Records from a data collection:
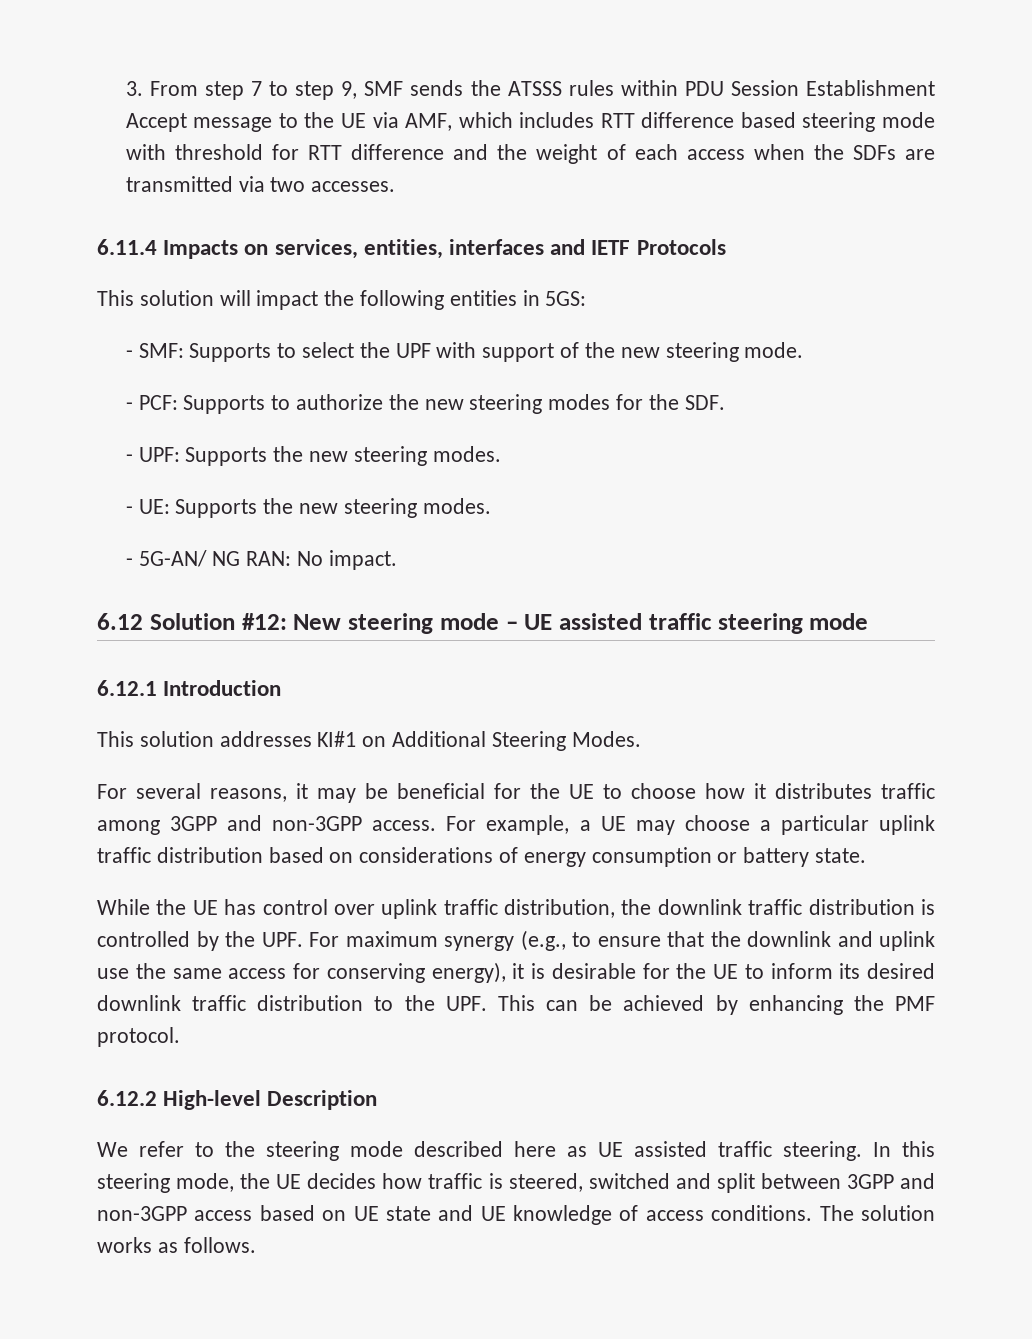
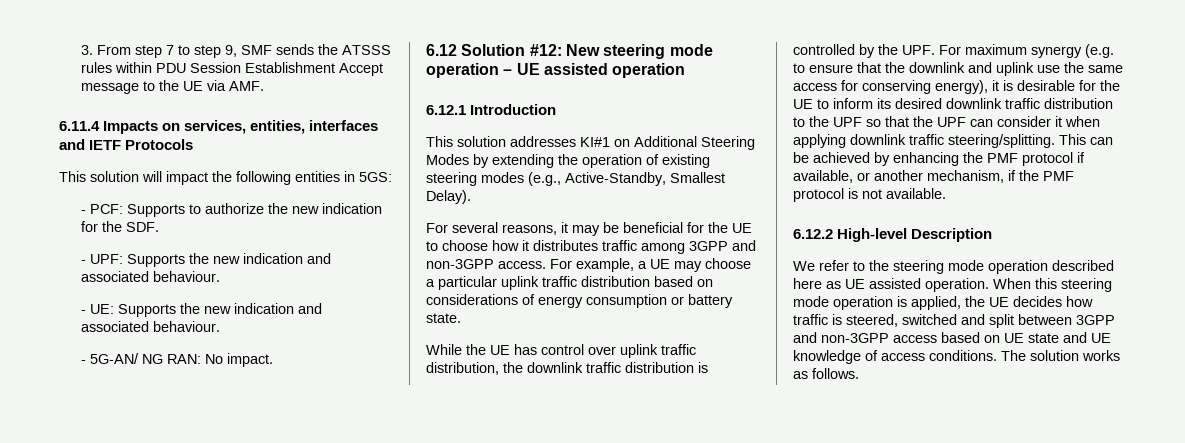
- 3. From step 7 to step 9, SMF sends the ATSSS rules within PDU Session Establishment Accept message to the UE via AMF, which includes RTT difference based steering mode with threshold for RTT difference and the weight of each access when the SDFs are transmitted via two accesses.
+ 3. From step 7 to step 9, SMF sends the ATSSS rules within PDU Session Establishment Accept message to the UE via AMF.
- - SMF: Supports to select the UPF with support of the new steering mode.
- - PCF: Supports to authorize the new steering modes for the SDF.
+ - PCF: Supports to authorize the new indication for the SDF.
- - UPF: Supports the new steering modes.
+ - UPF: Supports the new indication and associated behaviour.
- - UE: Supports the new steering modes.
+ - UE: Supports the new indication and associated behaviour.
- 6.12 Solution #12: New steering mode – UE assisted traffic steering mode
+ 6.12 Solution #12: New steering mode operation – UE assisted operation
- This solution addresses KI#1 on Additional Steering Modes.
+ This solution addresses KI#1 on Additional Steering Modes by extending the operation of existing steering modes (e.g., Active-Standby, Smallest Delay).
- While the UE has control over uplink traffic distribution, the downlink traffic distribution is controlled by the UPF. For maximum synergy (e.g., to ensure that the downlink and uplink use the same access for conserving energy), it is desirable for the UE to inform its desired downlink traffic distribution to the UPF. This can be achieved by enhancing the PMF protocol.
+ While the UE has control over uplink traffic distribution, the downlink traffic distribution is controlled by the UPF. For maximum synergy (e.g. to ensure that the downlink and uplink use the same access for conserving energy), it is desirable for the UE to inform its desired downlink traffic distribution to the UPF so that the UPF can consider it when applying downlink traffic steering/splitting. This can be achieved by enhancing the PMF protocol if available, or another mechanism, if the PMF protocol is not available.
- We refer to the steering mode described here as UE assisted traffic steering. In this steering mode, the UE decides how traffic is steered, switched and split between 3GPP and non-3GPP access based on UE state and UE knowledge of access conditions.
+ We refer to the steering mode operation described here as UE assisted operation. When this steering mode operation is applied, the UE decides how traffic is steered, switched and split between 3GPP and non-3GPP access based on UE state and UE knowledge of access conditions.

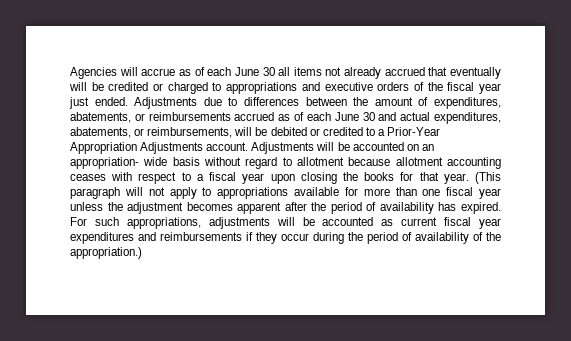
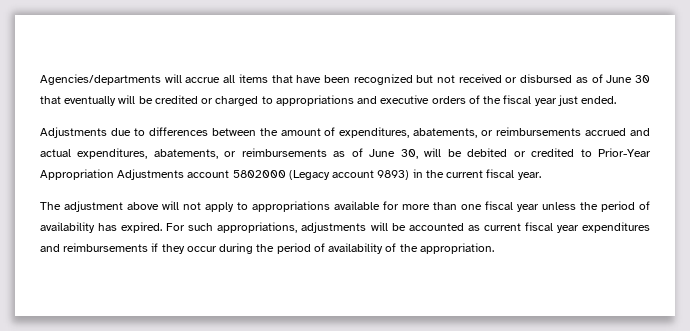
- Agencies will accrue as of each June 30 all items not already accrued that eventually will be credited or charged to appropriations and executive orders of the fiscal year just ended. Adjustments due to differences between the amount of expenditures, abatements, or reimbursements accrued as of each June 30 and actual expenditures, abatements, or reimbursements, will be debited or credited to a Prior-Year Appropriation Adjustments account. Adjustments will be accounted on an appropriation- wide basis without regard to allotment because allotment accounting ceases with respect to a fiscal year upon closing the books for that year. (This paragraph will not apply to appropriations available for more than one fiscal year unless the adjustment becomes apparent after the period of availability has expired.
+ Agencies/departments will accrue all items that have been recognized but not received or disbursed as of June 30 that eventually will be credited or charged to appropriations and executive orders of the fiscal year just ended.
+ Adjustments due to differences between the amount of expenditures, abatements, or reimbursements accrued and actual expenditures, abatements, or reimbursements as of June 30, will be debited or credited to Prior-Year Appropriation Adjustments account 5802000 (Legacy account 9893) in the current fiscal year.
+ The adjustment above will not apply to appropriations available for more than one fiscal year unless the period of availability has expired.
- For such appropriations, adjustments will be accounted as current fiscal year expenditures and reimbursements if they occur during the period of availability of the appropriation.)
+ For such appropriations, adjustments will be accounted as current fiscal year expenditures and reimbursements if they occur during the period of availability of the appropriation.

**Exercise aim**
Proceeding from the line containing "- While the" through the line containing "mode operation described", transcribe the lines above exactly, both end lines included.

**Response to the task**
- While the UE has control over uplink traffic distribution, the downlink traffic distribution is controlled by the UPF. For maximum synergy (e.g., to ensure that the downlink and uplink use the same access for conserving energy), it is desirable for the UE to inform its desired downlink traffic distribution to the UPF. This can be achieved by enhancing the PMF protocol.
+ While the UE has control over uplink traffic distribution, the downlink traffic distribution is controlled by the UPF. For maximum synergy (e.g. to ensure that the downlink and uplink use the same access for conserving energy), it is desirable for the UE to inform its desired downlink traffic distribution to the UPF so that the UPF can consider it when applying downlink traffic steering/splitting. This can be achieved by enhancing the PMF protocol if available, or another mechanism, if the PMF protocol is not available.
- We refer to the steering mode described here as UE assisted traffic steering. In this steering mode, the UE decides how traffic is steered, switched and split between 3GPP and non-3GPP access based on UE state and UE knowledge of access conditions.
+ We refer to the steering mode operation described here as UE assisted operation. When this steering mode operation is applied, the UE decides how traffic is steered, switched and split between 3GPP and non-3GPP access based on UE state and UE knowledge of access conditions.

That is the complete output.